La visite d'Ángel Víctor Torres au Maroc aura lieu deux mois avant les élections régionales aux îles Canaries. Sa présidence est en jeu dans ces élections, et il est certain qu'il sera accusé de visiter le Maroc à des fins électorales. Un exemple récent est sa visite aux communautés des îles Canaries à Cuba et au Venezuela. Ces deux pays d'Amérique latine comptent une forte présence de descendants de Canariens et vice versa (de nombreux Cubains et Vénézuéliens vivent aux Canaries). Bien que d'autres présidents se soient déjà rendus dans ces deux pays, il est vrai que la visite de cette année peut être interprétée comme un effort pour gagner le vote de la diaspora canarienne afin d'assurer sa présidence jusqu'en 2027. La visite au Maroc peut avoir le même effet dans le sens de gagner le vote du secteur des affaires canarien, compliquant ainsi les chances de présenter la visite comme quelque chose de déjà fait par ses prédécesseurs indépendamment du climat politique prévalant au niveau régional et national. Cela pourrait entraîner une perte de voix de la part des personnes qui considèrent la visite comme un geste de soumission au Maroc.

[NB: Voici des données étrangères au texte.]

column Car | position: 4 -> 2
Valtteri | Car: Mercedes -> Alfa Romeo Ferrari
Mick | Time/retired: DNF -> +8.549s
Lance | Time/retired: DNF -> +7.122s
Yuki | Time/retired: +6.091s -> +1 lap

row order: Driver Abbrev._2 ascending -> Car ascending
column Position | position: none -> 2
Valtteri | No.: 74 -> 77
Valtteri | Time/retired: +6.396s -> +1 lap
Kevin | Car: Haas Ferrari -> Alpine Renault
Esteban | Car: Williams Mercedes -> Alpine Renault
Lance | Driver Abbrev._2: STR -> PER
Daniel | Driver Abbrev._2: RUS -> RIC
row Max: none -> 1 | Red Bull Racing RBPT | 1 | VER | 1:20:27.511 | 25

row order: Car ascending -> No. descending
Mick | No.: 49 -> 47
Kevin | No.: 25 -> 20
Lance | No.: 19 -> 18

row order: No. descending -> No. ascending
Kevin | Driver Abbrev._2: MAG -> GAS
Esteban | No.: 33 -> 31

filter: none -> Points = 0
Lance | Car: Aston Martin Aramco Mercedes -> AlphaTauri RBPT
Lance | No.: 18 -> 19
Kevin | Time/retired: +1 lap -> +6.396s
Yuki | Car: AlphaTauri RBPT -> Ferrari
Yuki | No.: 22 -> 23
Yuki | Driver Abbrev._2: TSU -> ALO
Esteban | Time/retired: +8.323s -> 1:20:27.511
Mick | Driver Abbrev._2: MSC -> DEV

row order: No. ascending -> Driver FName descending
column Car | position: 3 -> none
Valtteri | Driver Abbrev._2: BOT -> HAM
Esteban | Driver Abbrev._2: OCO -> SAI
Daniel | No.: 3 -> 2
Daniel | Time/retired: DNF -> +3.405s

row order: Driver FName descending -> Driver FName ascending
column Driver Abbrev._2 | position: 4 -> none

En conclusion, le président des Canaries, Ángel Víctor Torres, se rendra au Maroc les 15 et 16 mars, sauf changement de dernière minute. Bien que ce ne soit pas la première fois qu'un président de cette communauté autonome se rende au Maroc, il est vrai que le mauvais goût laissé par le RHN entre l'Espagne et le Maroc au début du mois de février influencera l'appréciation de la classe politique canarienne. Les dates choisies pour la visite, en année électorale, susciteront des critiques quant à son utilisation par Ángel Víctor Torres pour s'assurer un nouveau mandat, à l'instar de sa récente tournée des communautés canariennes à Cuba et au Venezuela. Le déroulement du voyage sera déterminant pour savoir s'il s'agit d'un succès ou d'un échec et son éventuelle utilisation électorale. Il faut seulement espérer qu'aucun contretemps au sein des deux partis n'annulera la visite, ce qui nuirait aux relations entre les Canaries et le Maroc.